§ The problem: Each line below must be reproduced exactly as it stands. Pictures stay out of the copy.
--
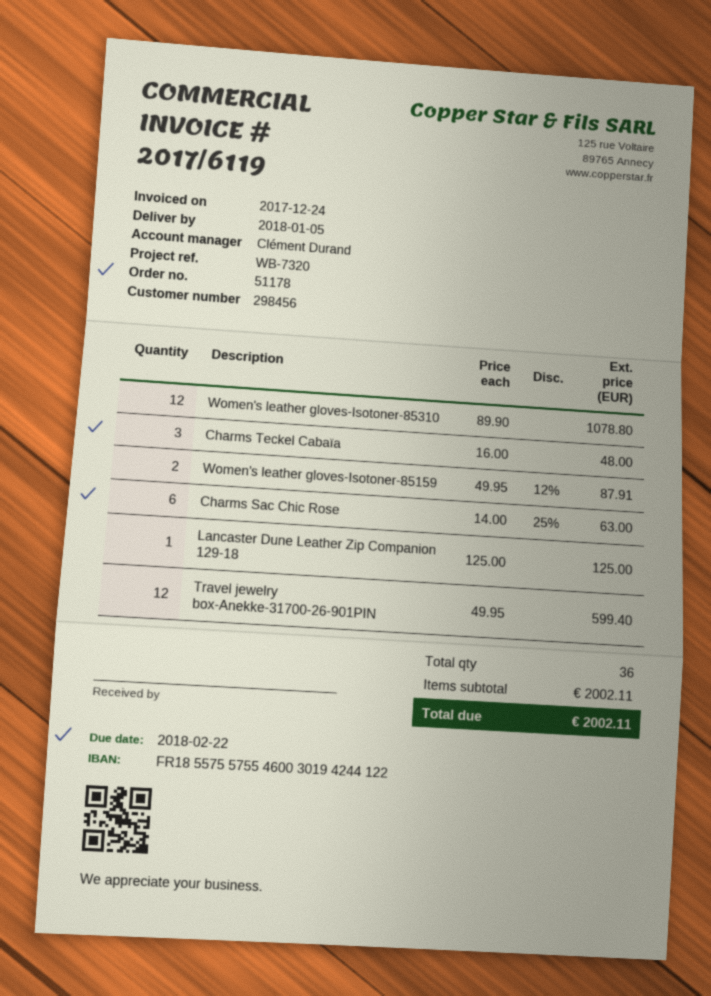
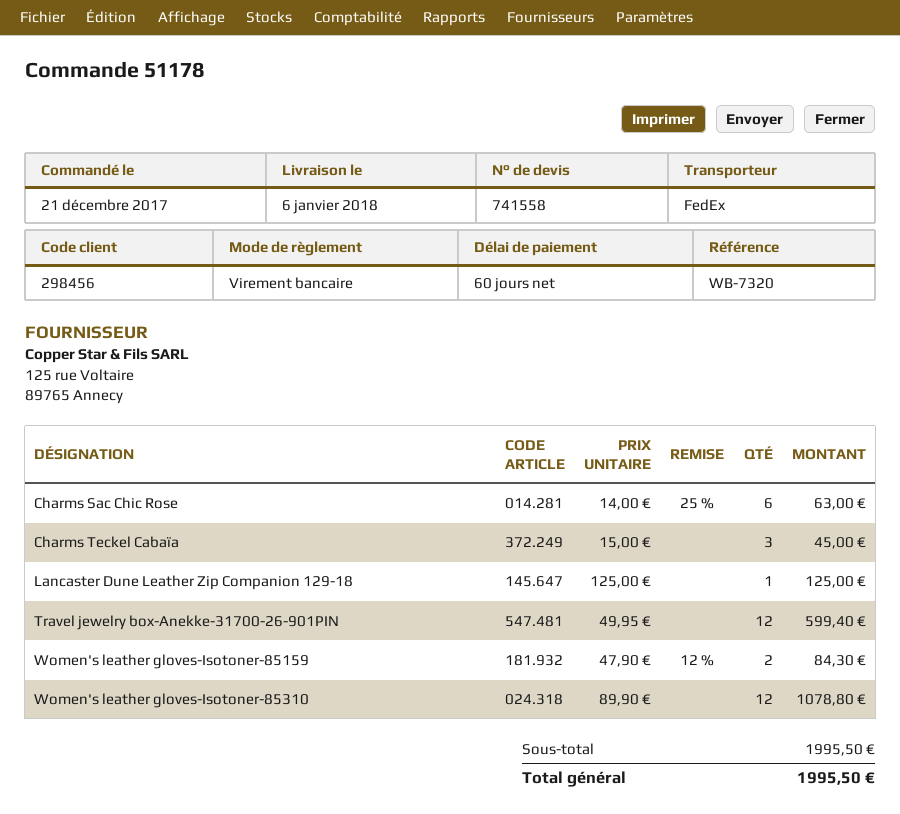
delivery date: 2018-01-05 -> 2018-01-06
Charms Teckel Cabaïa: 3 x 16.00 = 48.00 -> 3 x 15.00 = 45.00
Women's leather gloves-Isotoner-85159: 2 x 49.95 - 12% = 87.91 -> 2 x 47.90 - 12% = 84.30
subtotal: 2002.11 -> 1995.50
total: 2002.11 -> 1995.50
--
§ Response area:
delivery date: 2018-01-05 -> 2018-01-06
Charms Teckel Cabaïa: 3 x 16.00 = 48.00 -> 3 x 15.00 = 45.00
Women's leather gloves-Isotoner-85159: 2 x 49.95 - 12% = 87.91 -> 2 x 47.90 - 12% = 84.30
subtotal: 2002.11 -> 1995.50
total: 2002.11 -> 1995.50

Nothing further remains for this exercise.